Creato il 27 luglio 2013 da Albertocapece

botolussiNiente potrebbe appassionarmi di meno della battaglia di apparati che ha per campo e per bottino la scelta tra Fonzie e il Nipote: in entrambi i casi si tratta di fantasmi o di marchi contraffatti, di questioni di potere che non riguardano più i cittadini, che non hanno alcun aggancio alle idee. Il centrosinistra non è più qui ormai da molto tempo e tanto meno l’idea di una trasformazione etica ed economica del Paese: la direzione del Pd meriterebbe di entrare in un trattato sullo spiritismo o in un saggio sulla decadenza delle elites, più che nella cronaca politica propriamente detta.

E la dimostrazione è venuta in questi giorni da due uscite di personaggi appartenenti al partito o di area con Fassina che ha aperto alla evasione fiscale come mezzo di sopravvivenza e Bortolussi, portavoce del modello Nord Est che vede il lavoro nero come welfare ormai necessario. Questa si che è ormai la vera pancia della politica di vertice e di apparato, nata dal progressivo sfascio della democrazia e dell’economia del Paese, una sorta di succedaneo della socialdemocrazia che invece di difendere la dignità e il reddito del lavoro, lo stato sociale, la presenza del pubblico nell’economia, si aggrappa proprio ai mali italiani dentro una ridicola, perdente e desolante scommessa omeopatica, nella speranza che sian la stessa infezione a salvare il paziente.

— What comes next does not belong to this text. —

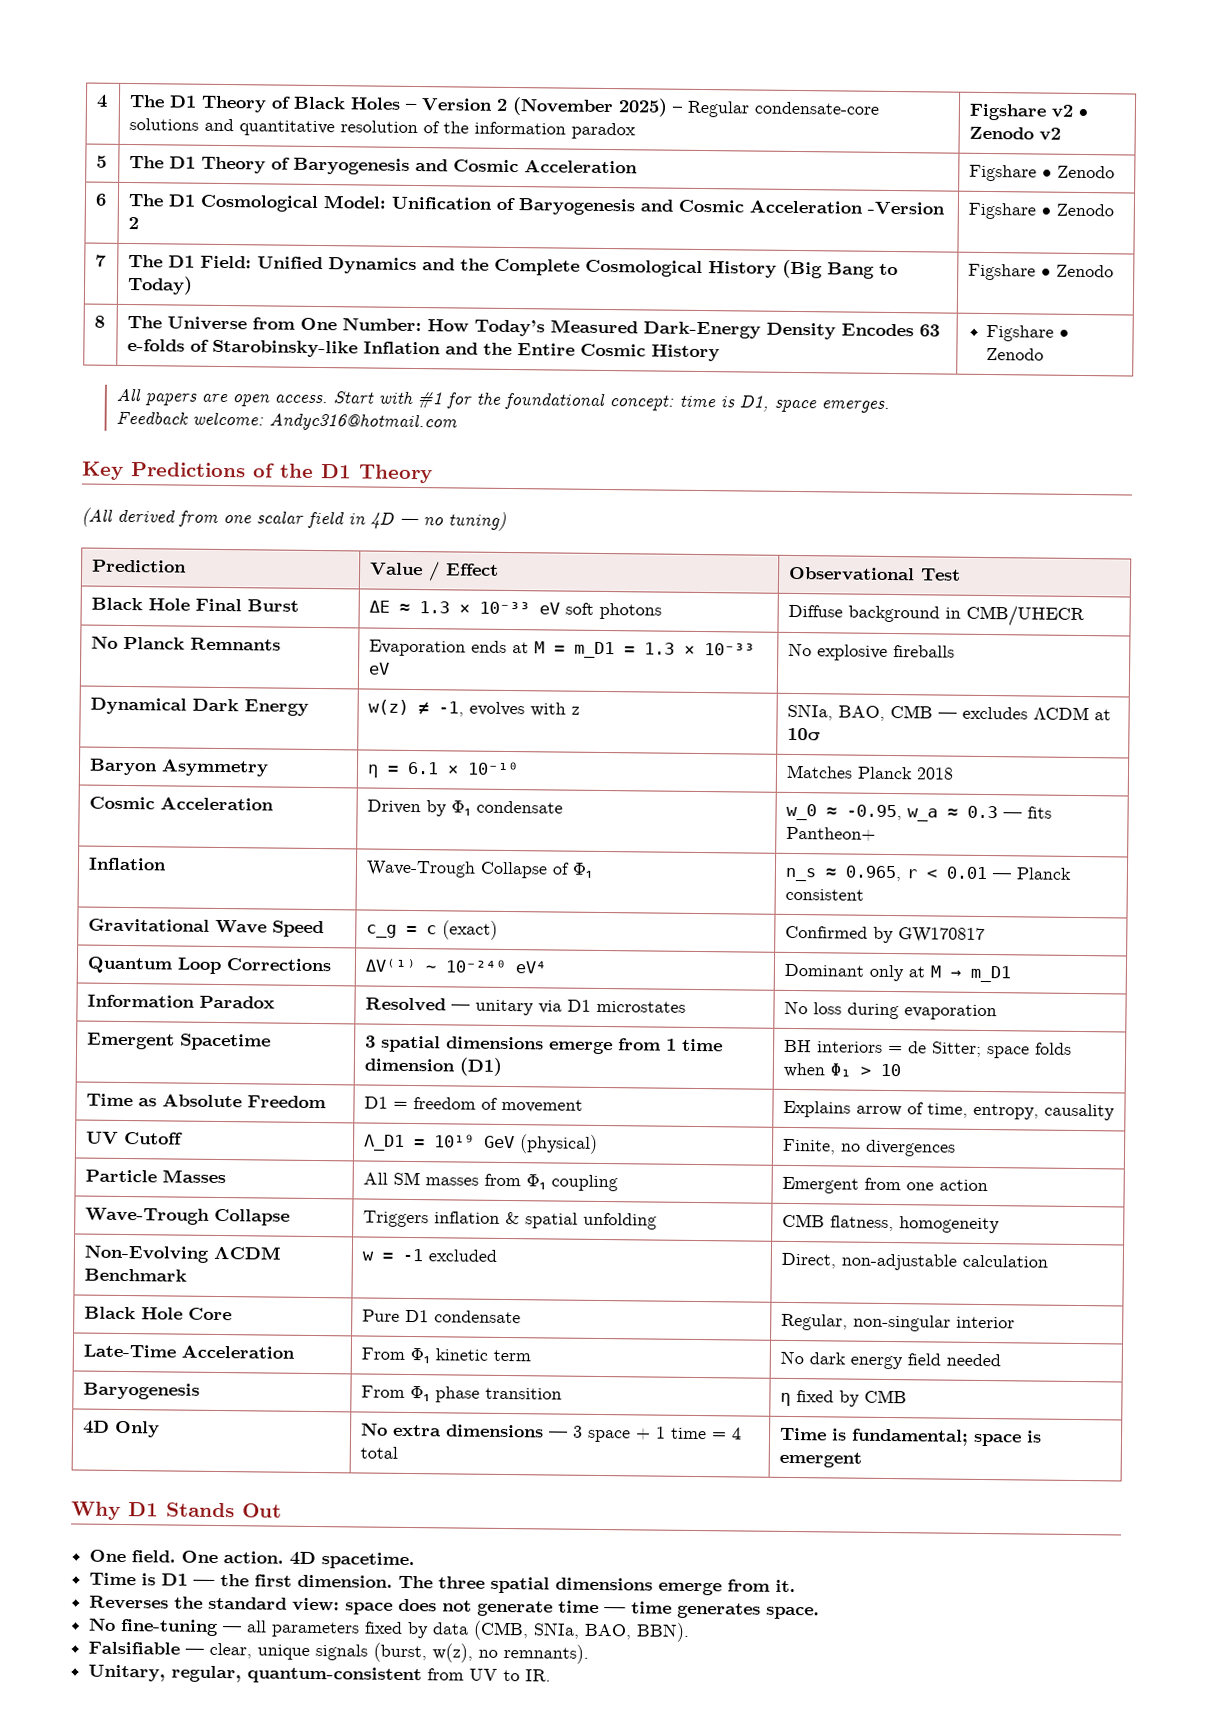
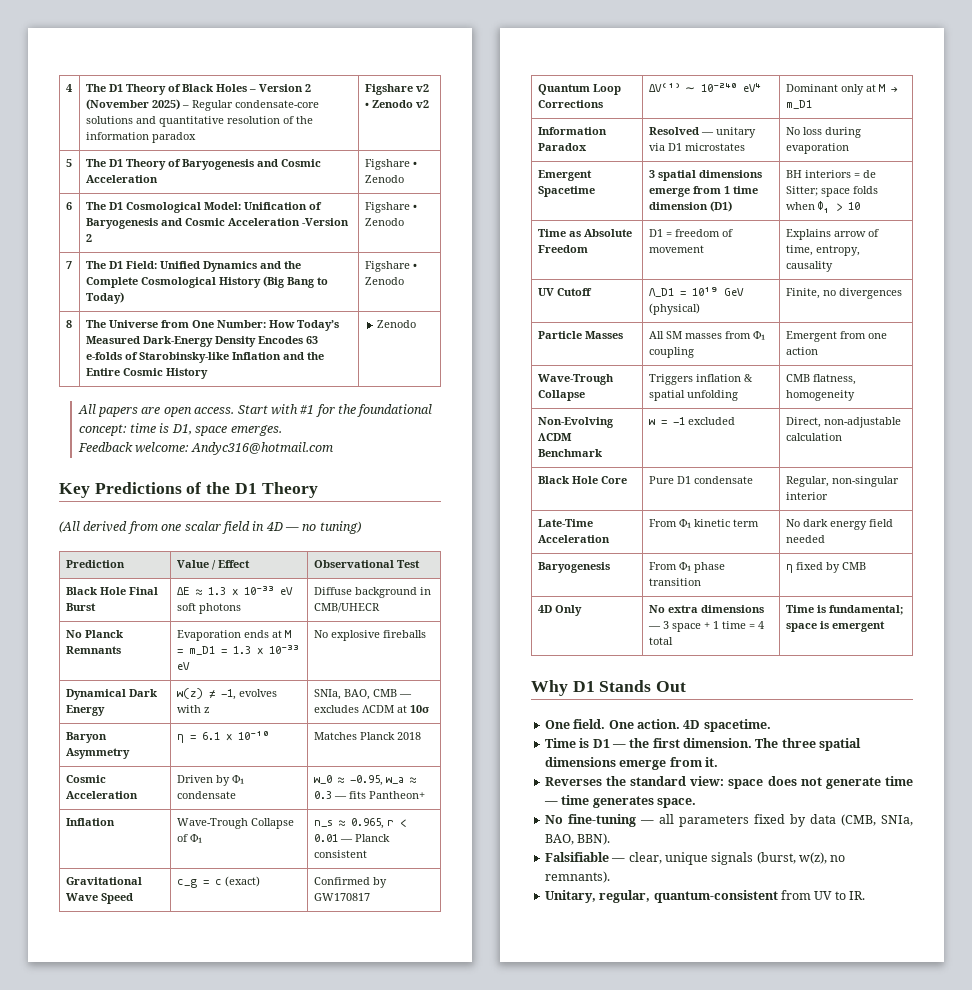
- 8 | The Universe from One Number: How Today’s Measured Dark-Energy Density Encodes 63 e-folds of Starobinsky-like Inflation and the Entire Cosmic History | Figshare • Zenodo
+ 8 | The Universe from One Number: How Today’s Measured Dark-Energy Density Encodes 63 e-folds of Starobinsky-like Inflation and the Entire Cosmic History | Zenodo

Di Fassina ho già scritto ieri: è vero che molti piccoli sono ormai schiacciati dalle tasse, ma questo accade perché l’evasione permessa e talvolta coccolata per interi decenni ha creato un’intera economia che vive grazie all’evasione e/o, salendo di opachi rapporti con tutti i livelli della politica. Con il risultato che troppi si sono sottratti alla competizione, rendendo fragilissimo il tessuto produttivo e distributivo, del tutto inadatto ad affrontare le sfide del futuro. E’ impossibile cambiare registro da un giorno all’altro senza una gigantesca moria di attività, ma è anche impossibile proseguire senza prognosi infauste: per cambiare rotta ci vorrebbe una nuova politica e un nuovo patto tra i cittadini, ma queste merci sono ormai introvabili sul mercato e dunque si prosegue nella politica di chiudere gli occhi seguendo pari pari la lezione berlusconiana.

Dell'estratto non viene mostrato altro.